Using the entries below, write out the line with "Jumbo Bistro Chalk", the line with "balance: 645.34 -> 715.76", and every line in between, exactly as each is written.

• **SOURCE DATA**
▶
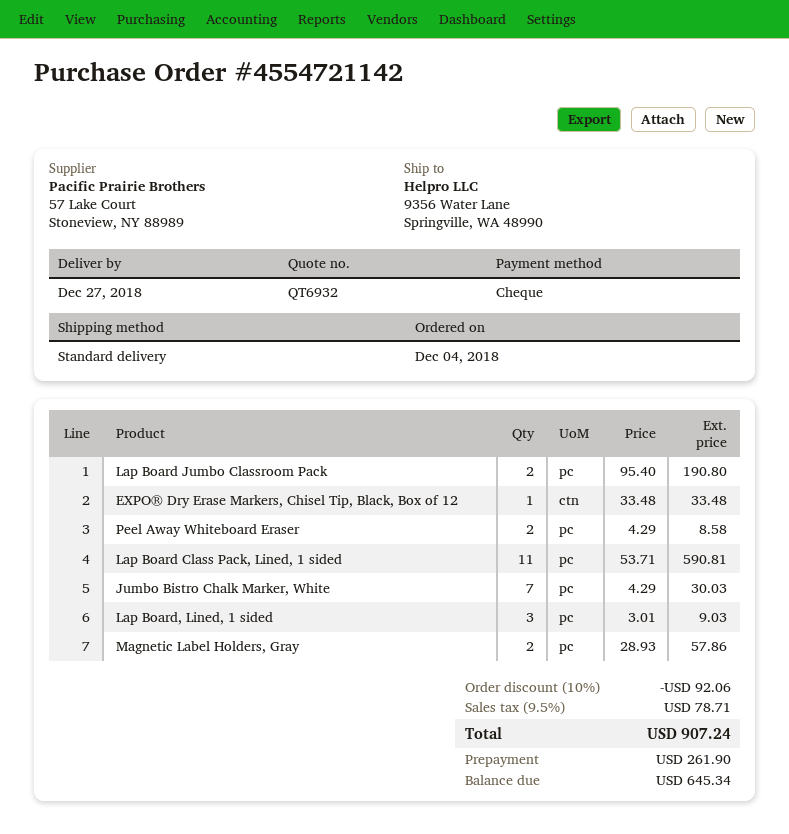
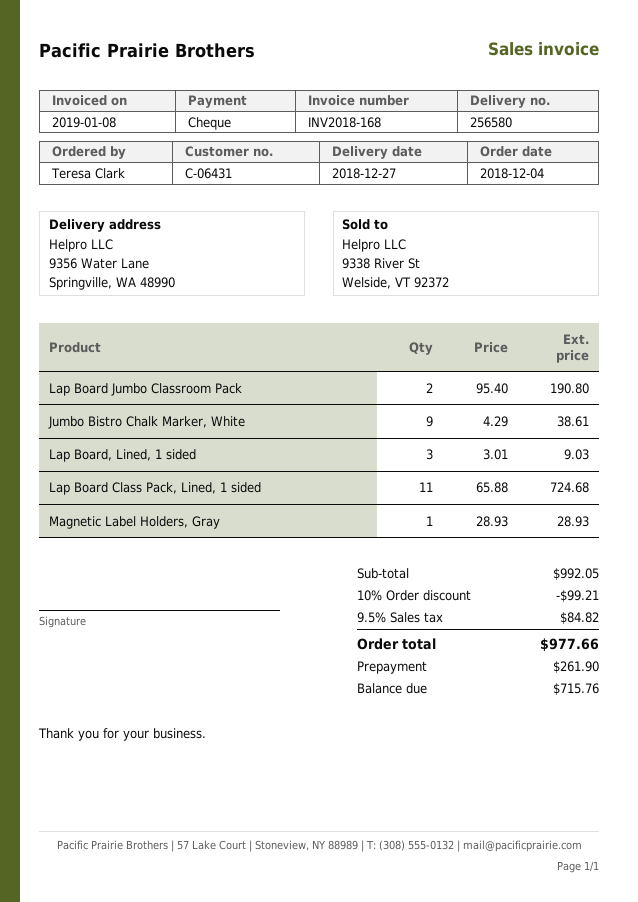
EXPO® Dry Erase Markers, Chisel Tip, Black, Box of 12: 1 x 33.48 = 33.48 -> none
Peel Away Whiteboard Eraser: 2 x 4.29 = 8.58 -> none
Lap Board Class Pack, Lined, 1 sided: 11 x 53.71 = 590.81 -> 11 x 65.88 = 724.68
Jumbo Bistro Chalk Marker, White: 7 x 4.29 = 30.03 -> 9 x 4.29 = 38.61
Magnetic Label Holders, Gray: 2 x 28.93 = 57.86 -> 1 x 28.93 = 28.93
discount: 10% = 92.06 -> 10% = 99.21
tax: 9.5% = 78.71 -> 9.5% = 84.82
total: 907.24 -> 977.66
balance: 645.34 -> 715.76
◀
▶
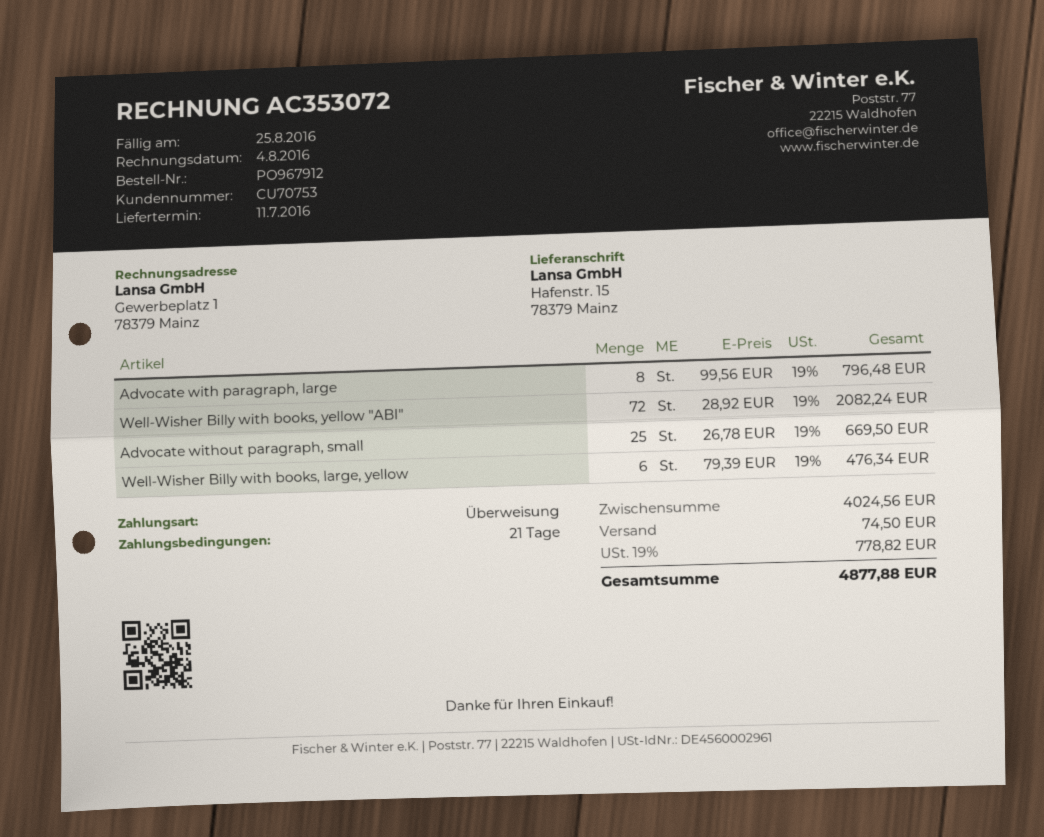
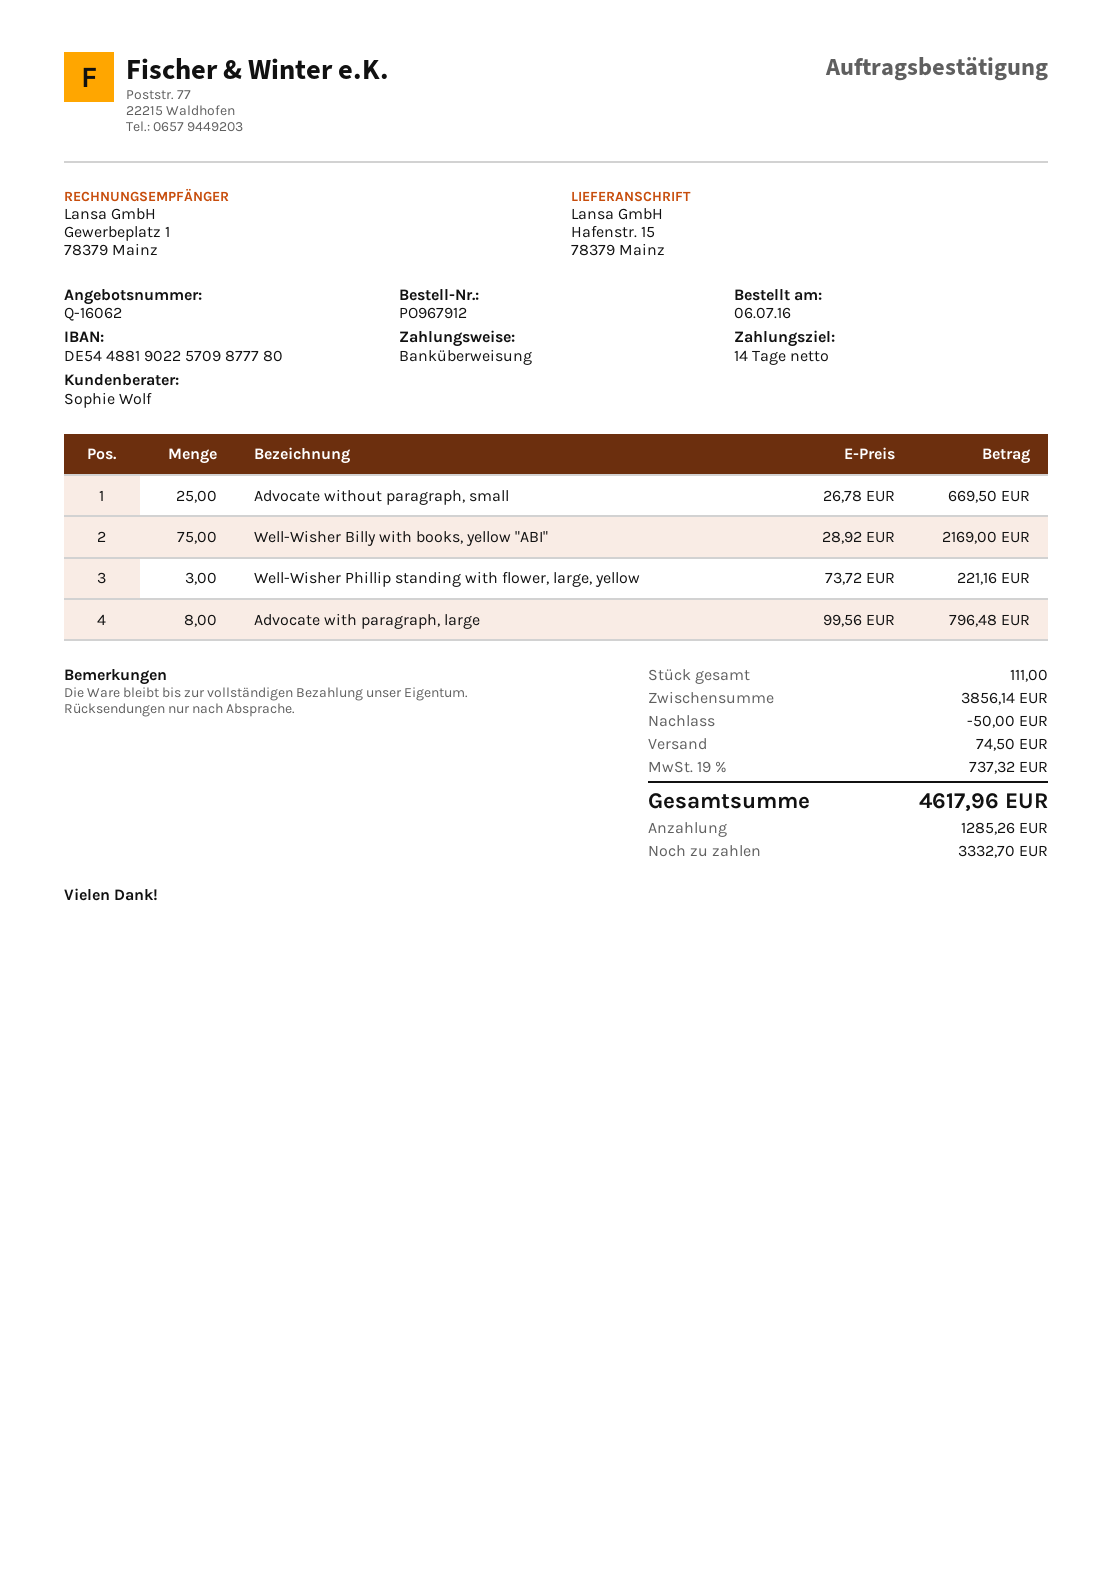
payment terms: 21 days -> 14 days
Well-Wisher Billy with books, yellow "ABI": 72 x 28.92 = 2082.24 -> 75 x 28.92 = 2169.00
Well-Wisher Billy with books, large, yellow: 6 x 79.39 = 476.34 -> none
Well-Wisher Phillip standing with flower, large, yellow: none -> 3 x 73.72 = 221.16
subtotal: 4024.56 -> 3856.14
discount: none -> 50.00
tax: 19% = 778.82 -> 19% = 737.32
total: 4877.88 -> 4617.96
◀
▶
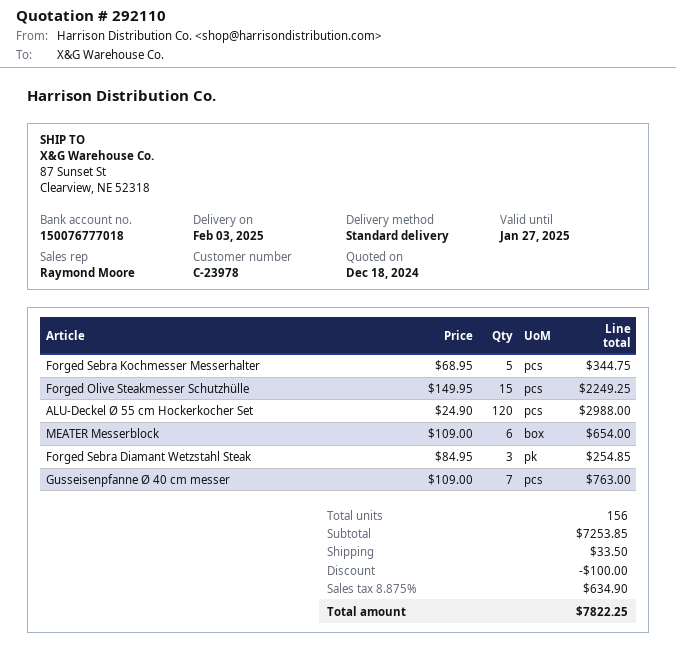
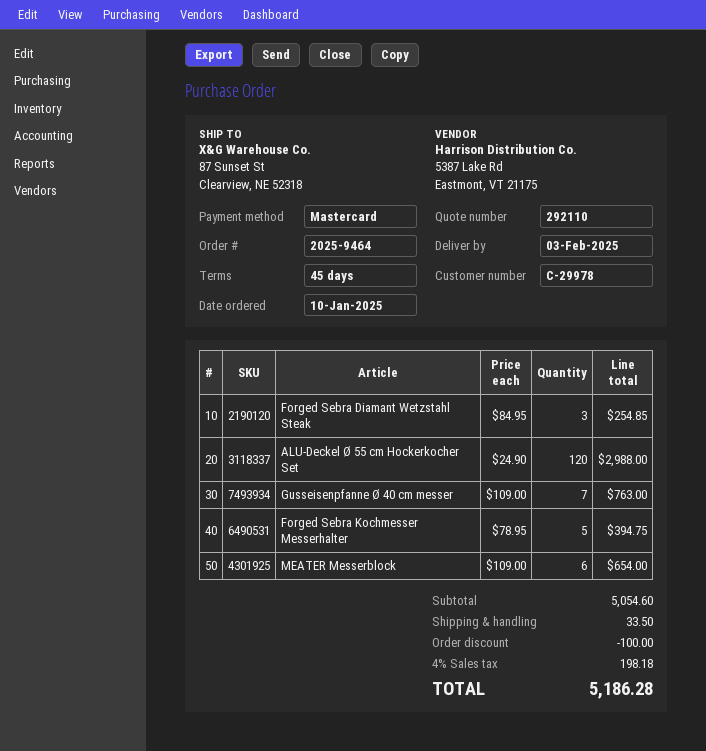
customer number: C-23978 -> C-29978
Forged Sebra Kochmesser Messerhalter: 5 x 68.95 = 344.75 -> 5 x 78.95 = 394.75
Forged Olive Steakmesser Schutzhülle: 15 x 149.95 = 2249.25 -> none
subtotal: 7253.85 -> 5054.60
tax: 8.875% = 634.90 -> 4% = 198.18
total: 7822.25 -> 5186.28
◀
• **WRITTEN SOLUTION**
Jumbo Bistro Chalk Marker, White: 7 x 4.29 = 30.03 -> 9 x 4.29 = 38.61
Magnetic Label Holders, Gray: 2 x 28.93 = 57.86 -> 1 x 28.93 = 28.93
discount: 10% = 92.06 -> 10% = 99.21
tax: 9.5% = 78.71 -> 9.5% = 84.82
total: 907.24 -> 977.66
balance: 645.34 -> 715.76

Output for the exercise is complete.